- Known for: Community activism, climate activism
- Awards: 100 Women (BBC)

= Esi Buobasa =

Ghanaian fishmonger

Esi Buobasa (Fuveme, Ghana) is a Ghanaian fishmonger, environmental migrant, and climate activist.

In 2023, Buobasa was distinguished as one of the most influential women in the world according to the 100 Women (BBC) for her efforts to build resilience against climate change.

== Career ==
Buobasa was born and raised in Fuveme, a coastal village near Keta. Between 2000 and 2010, the territory, located between Keta Lagoon and the Gulf of Guinea, eroded to practically a thin line of sand due to the rising sea level. The town also is periodically flooded by the Volta River.

The loss of buildings and increasingly frequent cyclones and floods forced Buobasa, a fisherman, with her husband and five children, to migrate inland and recreate their lives. However, this deprived the family of their main source of income: fishing.

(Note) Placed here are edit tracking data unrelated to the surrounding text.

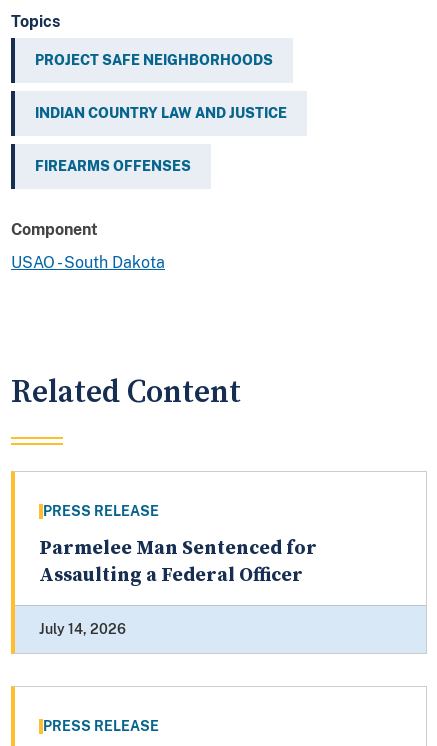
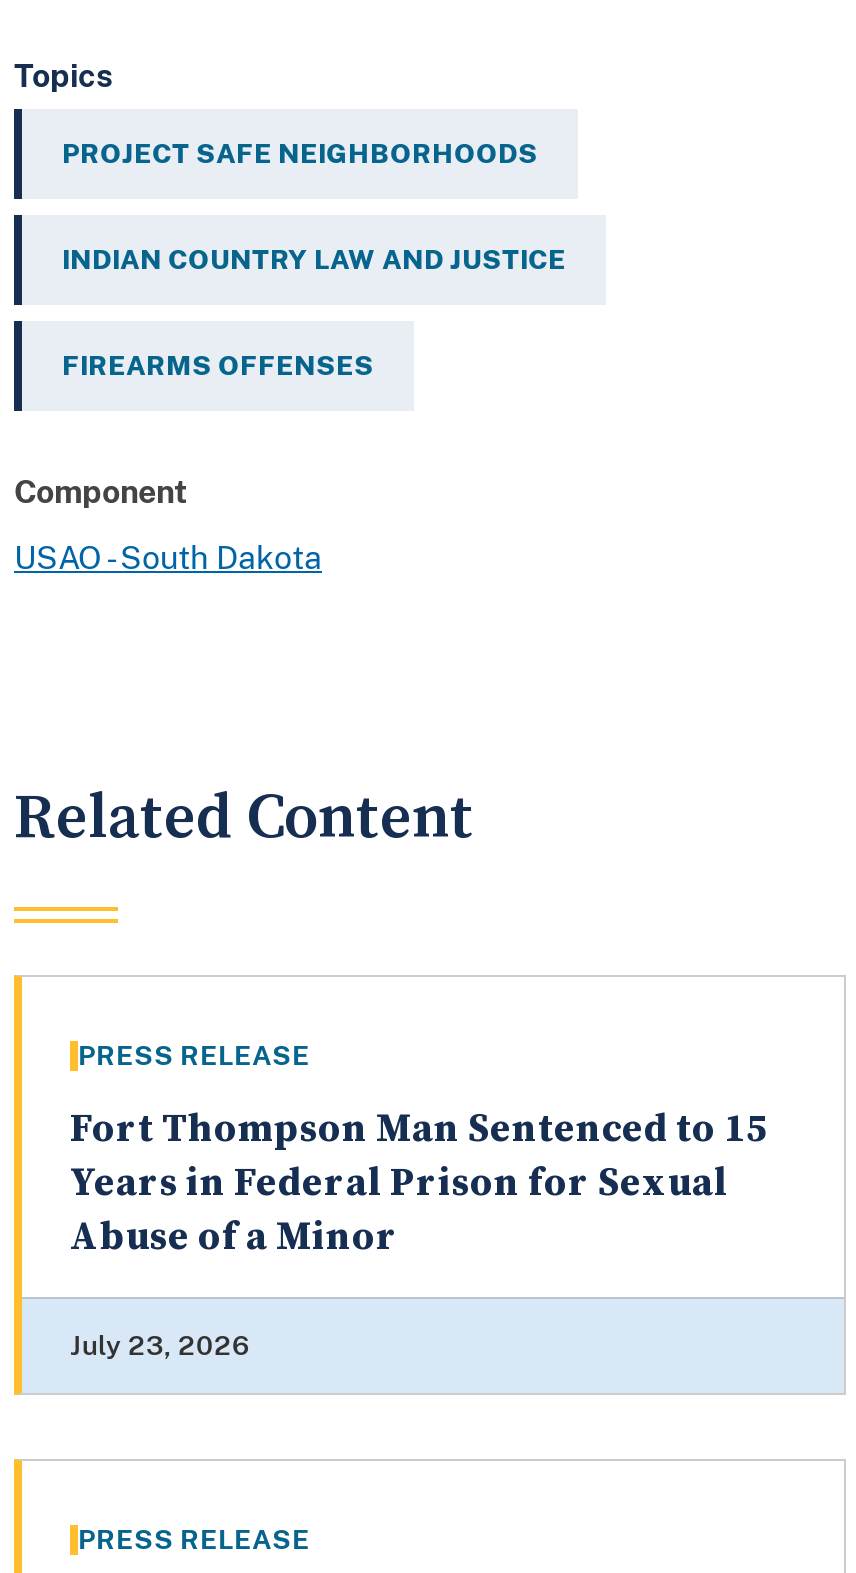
- Parmelee Man Sentenced for
- Assaulting a Federal Officer
+ Fort Thompson Man Sentenced to 15
+ Years in Federal Prison for Sexual
+ Abuse of a Minor

- July 14, 2026
+ July 23, 2026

To mitigate the socioeconomic impacts of the environmental migration, Buobasa founded an association to support female fishermen in her circumstance. The alliance sought to train them for other jobs and provide economic recovery. It also provided a resistance fund to finance damage or loss of income due to further storms or climate disaster. Buobasa's leadership led to her inclusion in BBC's 2023 list of 100 Women (BBC).